Женька знал, что она благополучно замужем, что вызывает всеобщий интерес своим творчеством и красотой. Но все никак не мог понять, глядя порой на ее фото: что в ней такого интересного. Кукла заводная – и только.
А в то утро – увидел. Абсолютно живая, никакая не кукла. Беззащитная, нежная и… одинокая, что ли. Хоть там у нее и муж крутой, и поклонники наверняка, и деньги, конечно…
Грусть и одиночество – вот, что он увидел.
Она наконец расплела косу, встряхнула волосами, потянулась.

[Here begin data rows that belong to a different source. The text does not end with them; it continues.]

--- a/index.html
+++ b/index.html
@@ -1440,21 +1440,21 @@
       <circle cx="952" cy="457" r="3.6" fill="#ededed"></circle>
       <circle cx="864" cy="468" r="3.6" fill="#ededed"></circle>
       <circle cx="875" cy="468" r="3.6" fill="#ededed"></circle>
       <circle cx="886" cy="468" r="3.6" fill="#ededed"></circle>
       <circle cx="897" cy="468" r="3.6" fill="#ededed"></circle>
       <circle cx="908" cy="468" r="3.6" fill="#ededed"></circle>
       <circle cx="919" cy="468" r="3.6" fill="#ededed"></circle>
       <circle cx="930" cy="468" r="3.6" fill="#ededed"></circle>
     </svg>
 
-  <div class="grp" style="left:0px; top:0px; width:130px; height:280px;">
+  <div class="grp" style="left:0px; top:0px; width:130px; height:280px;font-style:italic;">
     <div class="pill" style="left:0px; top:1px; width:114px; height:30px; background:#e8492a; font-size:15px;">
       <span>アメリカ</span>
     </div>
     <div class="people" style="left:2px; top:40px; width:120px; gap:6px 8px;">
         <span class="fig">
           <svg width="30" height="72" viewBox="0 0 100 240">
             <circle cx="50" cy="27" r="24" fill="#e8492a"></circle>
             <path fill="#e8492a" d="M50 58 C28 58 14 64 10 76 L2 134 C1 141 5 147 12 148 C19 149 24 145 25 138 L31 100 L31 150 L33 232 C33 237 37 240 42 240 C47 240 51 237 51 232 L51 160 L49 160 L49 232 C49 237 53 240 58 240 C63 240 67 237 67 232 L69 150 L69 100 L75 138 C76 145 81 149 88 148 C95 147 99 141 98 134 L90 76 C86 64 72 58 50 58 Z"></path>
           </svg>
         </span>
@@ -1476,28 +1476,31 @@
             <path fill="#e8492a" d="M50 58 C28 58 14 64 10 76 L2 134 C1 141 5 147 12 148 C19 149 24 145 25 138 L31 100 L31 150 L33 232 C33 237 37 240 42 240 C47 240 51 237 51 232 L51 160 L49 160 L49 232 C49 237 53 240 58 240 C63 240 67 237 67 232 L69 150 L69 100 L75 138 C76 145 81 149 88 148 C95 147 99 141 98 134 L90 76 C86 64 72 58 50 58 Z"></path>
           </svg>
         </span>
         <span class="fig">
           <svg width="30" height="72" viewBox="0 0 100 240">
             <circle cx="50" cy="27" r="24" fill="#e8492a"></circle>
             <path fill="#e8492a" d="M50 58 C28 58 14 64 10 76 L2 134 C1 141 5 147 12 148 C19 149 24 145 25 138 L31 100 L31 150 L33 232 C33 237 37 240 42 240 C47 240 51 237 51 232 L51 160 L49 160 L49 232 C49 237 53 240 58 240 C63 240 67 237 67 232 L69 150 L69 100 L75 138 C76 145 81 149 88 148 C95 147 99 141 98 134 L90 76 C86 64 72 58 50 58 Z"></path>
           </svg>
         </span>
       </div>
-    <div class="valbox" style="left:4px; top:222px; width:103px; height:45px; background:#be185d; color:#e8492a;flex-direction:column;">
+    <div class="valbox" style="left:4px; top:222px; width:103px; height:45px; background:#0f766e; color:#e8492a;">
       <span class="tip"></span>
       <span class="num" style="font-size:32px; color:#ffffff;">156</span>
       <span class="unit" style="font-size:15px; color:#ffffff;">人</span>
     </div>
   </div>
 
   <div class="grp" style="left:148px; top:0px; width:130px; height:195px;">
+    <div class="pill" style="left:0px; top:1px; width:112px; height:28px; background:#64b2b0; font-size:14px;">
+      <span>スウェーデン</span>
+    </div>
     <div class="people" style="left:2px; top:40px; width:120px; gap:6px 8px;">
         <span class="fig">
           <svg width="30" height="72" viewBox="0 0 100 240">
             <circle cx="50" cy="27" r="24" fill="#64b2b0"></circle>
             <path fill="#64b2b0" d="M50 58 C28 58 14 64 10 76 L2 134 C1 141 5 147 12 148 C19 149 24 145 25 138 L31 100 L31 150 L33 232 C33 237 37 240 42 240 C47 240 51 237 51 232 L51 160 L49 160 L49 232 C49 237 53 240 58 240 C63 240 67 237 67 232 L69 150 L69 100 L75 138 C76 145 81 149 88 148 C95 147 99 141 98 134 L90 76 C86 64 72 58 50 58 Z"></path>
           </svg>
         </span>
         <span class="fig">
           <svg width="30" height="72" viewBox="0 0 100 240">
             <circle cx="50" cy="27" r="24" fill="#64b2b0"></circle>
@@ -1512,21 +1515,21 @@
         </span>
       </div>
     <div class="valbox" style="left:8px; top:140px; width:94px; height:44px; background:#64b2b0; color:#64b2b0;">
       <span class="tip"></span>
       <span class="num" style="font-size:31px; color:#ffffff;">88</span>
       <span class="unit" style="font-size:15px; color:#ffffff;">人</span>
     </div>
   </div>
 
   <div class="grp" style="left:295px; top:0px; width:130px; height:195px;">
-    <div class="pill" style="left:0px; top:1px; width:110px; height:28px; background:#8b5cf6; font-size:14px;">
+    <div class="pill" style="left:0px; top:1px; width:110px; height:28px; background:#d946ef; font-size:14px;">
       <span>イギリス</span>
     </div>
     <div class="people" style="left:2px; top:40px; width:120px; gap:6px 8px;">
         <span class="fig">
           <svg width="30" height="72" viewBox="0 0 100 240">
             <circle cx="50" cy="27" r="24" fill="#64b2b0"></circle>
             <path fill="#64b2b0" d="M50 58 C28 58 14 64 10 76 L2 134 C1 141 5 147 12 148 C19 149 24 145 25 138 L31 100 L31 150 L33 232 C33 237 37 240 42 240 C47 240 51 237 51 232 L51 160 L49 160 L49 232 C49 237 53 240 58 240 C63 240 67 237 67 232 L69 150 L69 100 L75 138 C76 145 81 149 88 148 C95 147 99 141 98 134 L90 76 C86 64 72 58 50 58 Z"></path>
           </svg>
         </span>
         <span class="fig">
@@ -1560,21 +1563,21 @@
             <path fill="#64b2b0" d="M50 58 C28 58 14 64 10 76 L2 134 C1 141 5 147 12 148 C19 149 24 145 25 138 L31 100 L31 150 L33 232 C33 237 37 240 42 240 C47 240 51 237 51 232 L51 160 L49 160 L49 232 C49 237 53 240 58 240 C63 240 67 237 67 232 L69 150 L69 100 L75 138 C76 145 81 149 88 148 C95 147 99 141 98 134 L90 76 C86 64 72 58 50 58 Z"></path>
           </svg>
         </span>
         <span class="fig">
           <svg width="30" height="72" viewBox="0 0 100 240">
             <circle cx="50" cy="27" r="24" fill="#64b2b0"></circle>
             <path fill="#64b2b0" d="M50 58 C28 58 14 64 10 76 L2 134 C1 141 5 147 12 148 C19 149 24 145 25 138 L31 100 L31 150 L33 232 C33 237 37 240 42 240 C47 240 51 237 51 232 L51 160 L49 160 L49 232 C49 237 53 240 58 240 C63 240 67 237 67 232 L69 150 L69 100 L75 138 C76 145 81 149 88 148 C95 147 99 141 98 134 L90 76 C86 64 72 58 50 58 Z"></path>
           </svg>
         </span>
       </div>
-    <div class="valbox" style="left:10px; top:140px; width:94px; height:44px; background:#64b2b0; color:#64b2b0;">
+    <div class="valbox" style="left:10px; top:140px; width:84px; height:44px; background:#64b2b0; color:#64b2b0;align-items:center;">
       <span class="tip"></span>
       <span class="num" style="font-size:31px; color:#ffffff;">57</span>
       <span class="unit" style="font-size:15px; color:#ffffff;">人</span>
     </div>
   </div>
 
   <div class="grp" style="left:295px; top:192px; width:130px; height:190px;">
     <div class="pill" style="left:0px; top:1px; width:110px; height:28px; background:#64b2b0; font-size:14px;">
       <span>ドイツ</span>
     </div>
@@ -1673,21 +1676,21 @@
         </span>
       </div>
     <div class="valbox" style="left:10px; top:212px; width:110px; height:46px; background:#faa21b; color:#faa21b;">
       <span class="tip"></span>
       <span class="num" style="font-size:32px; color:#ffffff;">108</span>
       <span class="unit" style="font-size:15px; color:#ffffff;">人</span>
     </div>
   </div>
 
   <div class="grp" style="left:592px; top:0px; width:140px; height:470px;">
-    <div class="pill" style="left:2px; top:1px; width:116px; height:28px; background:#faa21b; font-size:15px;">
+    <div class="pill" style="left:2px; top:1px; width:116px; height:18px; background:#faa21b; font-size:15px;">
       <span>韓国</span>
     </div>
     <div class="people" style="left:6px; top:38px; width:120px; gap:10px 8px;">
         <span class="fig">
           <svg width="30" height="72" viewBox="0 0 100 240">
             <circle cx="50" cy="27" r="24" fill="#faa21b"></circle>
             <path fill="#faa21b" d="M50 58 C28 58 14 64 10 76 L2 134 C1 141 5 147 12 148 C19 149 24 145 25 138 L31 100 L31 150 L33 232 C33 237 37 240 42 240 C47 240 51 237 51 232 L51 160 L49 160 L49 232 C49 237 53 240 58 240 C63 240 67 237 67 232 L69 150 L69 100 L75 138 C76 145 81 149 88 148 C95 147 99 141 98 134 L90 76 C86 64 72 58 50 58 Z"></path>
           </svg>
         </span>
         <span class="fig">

Печаль исчезла из ее облика, словно стертая лучами утреннего солнца. Она ловко сделала несколько приседаний, согнулась, разогнулась… Все! Теперь она казалась готовой к прыжку, как пантера.
Вот это девушка!
Он умел любоваться красотой на расстоянии. Он и не мечтал о встрече, личном знакомстве. Вполне достаточно просто смотреть.
Женька и смотрел. Из темноты своей комнаты в ярко освещенные окна дома напротив.
Через некоторое внемя он знал всех, кто к ней приходит, знал ее привычки и пристрастия. Она расцветала, когда принимала у себя сестру и братьев. То, что они родня, понятно делалось с первого взгляда, уж очень похожи. И то, что привязаны друг к другу сильно, тоже сомнений не вызывало. Только с ними Сабина и была веселой, легкой, смеющейся. Она танцевала, кружилась под музыку, которая не могла быть слышна на таком расстоянии, но даже издалека казалась прекрасной.